(PC) Melger v. Wesp
2:16-cv-01103
E.D. Cal.Jul 19, 2016Background
- Pro se state prisoner Melger filed a § 1983 suit against the Placer County District Attorney’s Office and individual prosecutors, alleging Brady violations and a municipal failure-to-train theory.
- Melger amended his complaint twice and clarified he was not directly challenging his sentence length but complained that nondisclosure of evidence (a purported greater offense) affected the underlying conviction.
- He alleges the DA’s office was deliberately indifferent to training prosecutors about Brady disclosure, invoking Canton’s “policy of inaction” theory.
- Melger contends disclosure of the greater offense (Cal. Penal Code §§ 476/473(b)) would have reduced the charged offense and changed his criminal-case outcome.
- The court screened the second amended complaint under 28 U.S.C. § 1915A and concluded success on Melger’s § 1983 claim would necessarily imply the invalidity of his conviction.
- The court dismissed the complaint without prejudice as barred by Heck v.
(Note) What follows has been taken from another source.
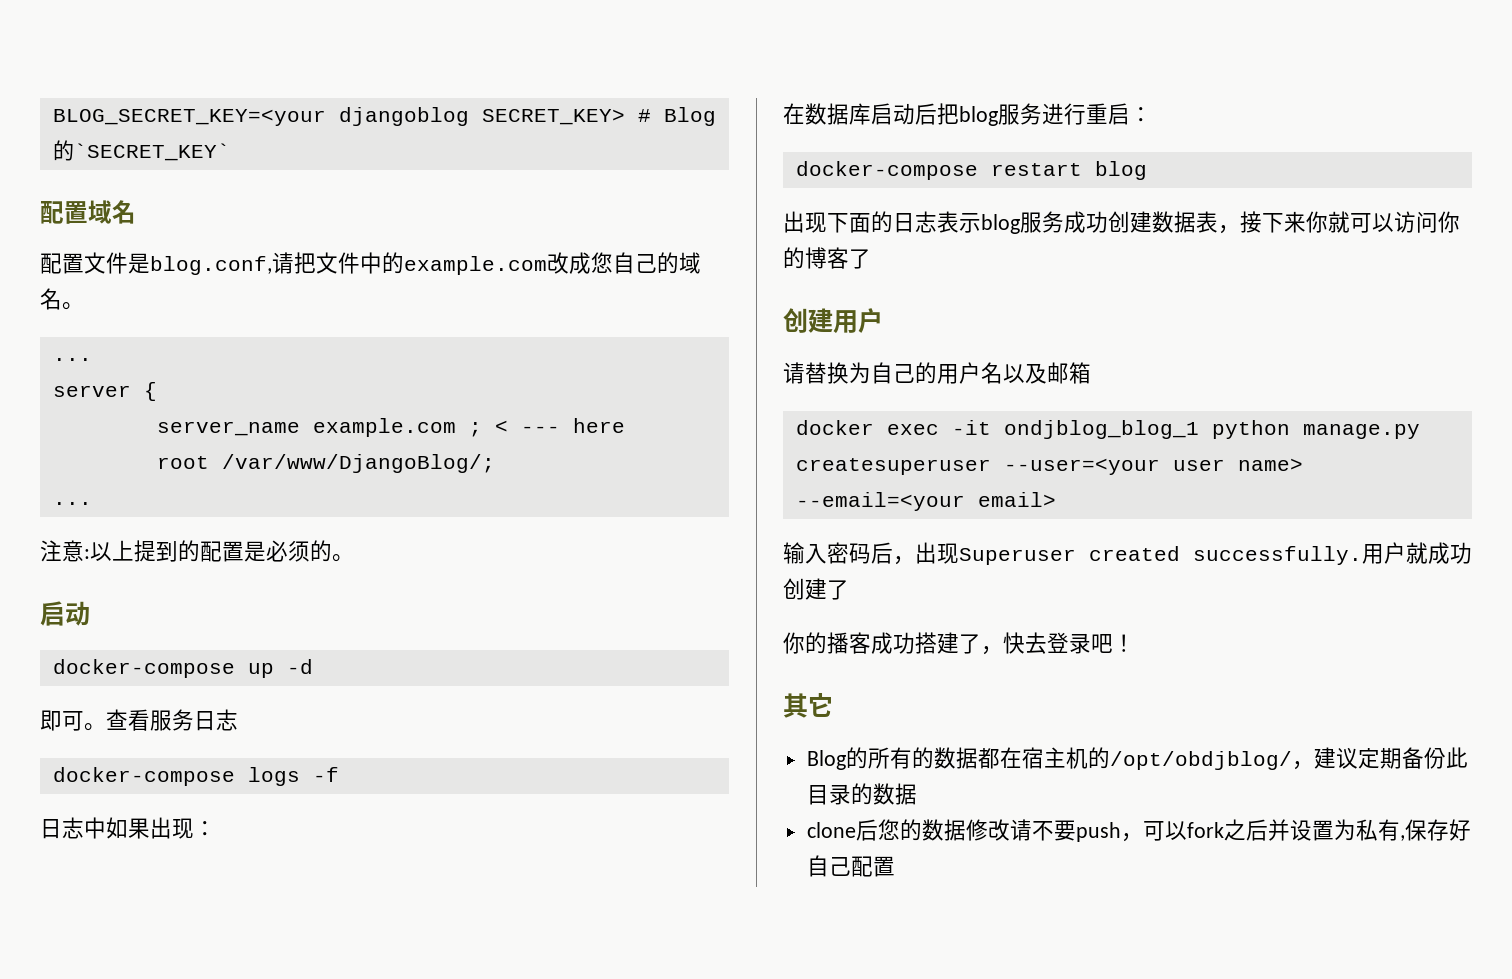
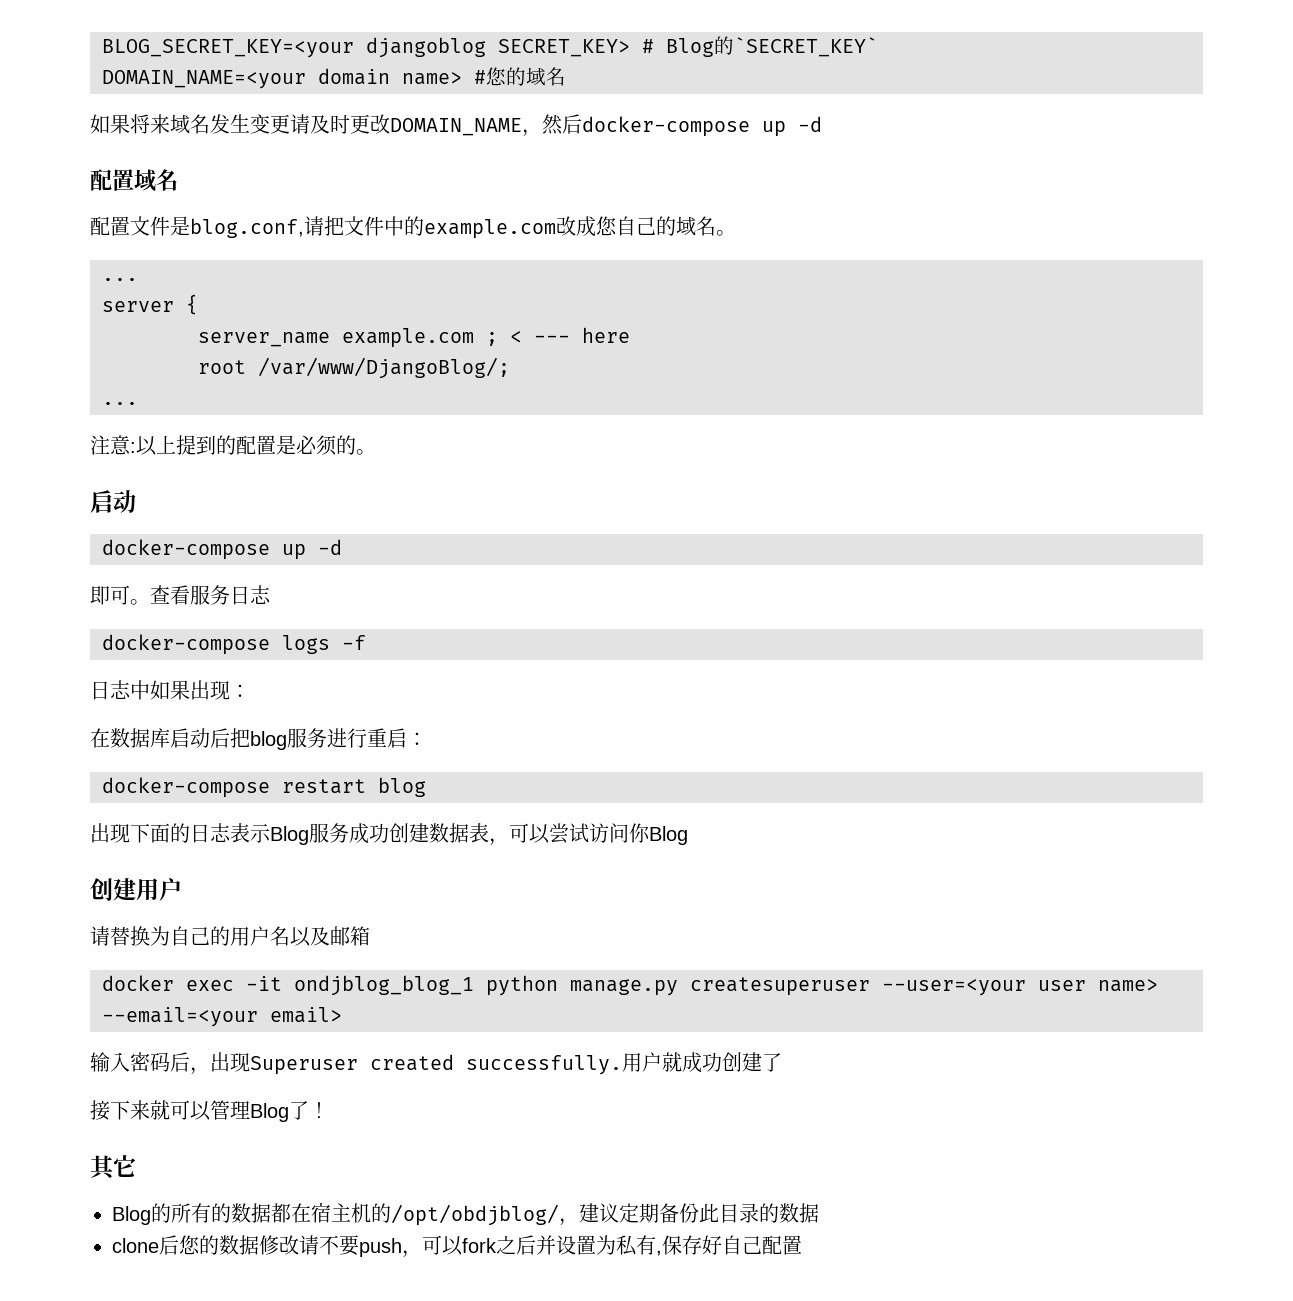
(230, 152) none -> [102,67,566,89] [90,114,822,137] // DOMAIN_NAME=<your domain name> #您的域名 // 如果将来域名发生变更请及时更改DOMAIN_NAME，然后docker-compose up -d
[981,214,1020,234] blog -> [270,826,309,845] Blog
[1240,211,1460,233] [783,247,871,269] 接下来你就可以访问你的博客了 -> [509,823,688,845] 可以尝试访问你Blog
[783,632,1113,655] 你的播客成功搭建了，快去登录吧 -> [90,1100,309,1122] 接下来就可以管理Blog了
Humphrey and denied Melger’s motion for reconsideration of a discovery denial as moot.
Issues
| Issue | Plaintiff's Argument | Defendant's Argument | Held |
|---|---|---|---|
| Whether the DA office can be liable under § 1983 for failure to train re: Brady material | Melger: DA’s deliberate indifference to training caused Brady violations; single-incident liability applies | DA: Single Brady error cannot establish municipal failure-to-train; Heck bar applies because success would invalidate conviction | Dismissed: failure-to-train claim barred by Heck; Connick/Canton foreclose single-incident liability here |
| Whether success on the § 1983 claim would imply invalidity of conviction | Melger: nondisclosure would have reduced charged offense and changed outcome | DA: Plaintiff must first invalidate conviction via habeas before pursuing § 1983 | Held: Claim would necessarily imply invalidity; Heck bars action until conviction is invalidated |
| Whether Connick v. Thompson permits municipal liability on single Brady incident | Melger: relies on Connick to support his failure-to-train claim | DA: Connick rejects single-incident municipal liability for prosecutors’ Brady errors | Held: Connick undercuts plaintiff’s theory; failure-to-train claim on single-incident basis is unavailing |
| Whether leave to amend should be granted | Melger: pro se status favors leave to amend | Court/DA: Heck defect is incurable absent habeas relief, rendering amendment futile | Held: Dismissal without leave to amend (but without prejudice) because amendment would be futile under Heck |
Key Cases Cited
- Heck v. Humphrey, 512 U.S. 477 (bars § 1983 suit that would necessarily imply invalidity of conviction)
- Connick v. Thompson, 563 U.S. 51 (municipal liability for Brady failures cannot be premised on a single-incident theory)
- Canton v. Harris, 489 U.S. 378 (municipal liability for failure to train; narrow single-incident hypothetical)
- Chapman v. California, 386 U.S. 18 (harmless-error standard for constitutional errors in criminal trials)
- Wilkinson v. Dotson, 544 U.S. 74 (scope of habeas v. § 1983 where relief would affect duration or validity of confinement)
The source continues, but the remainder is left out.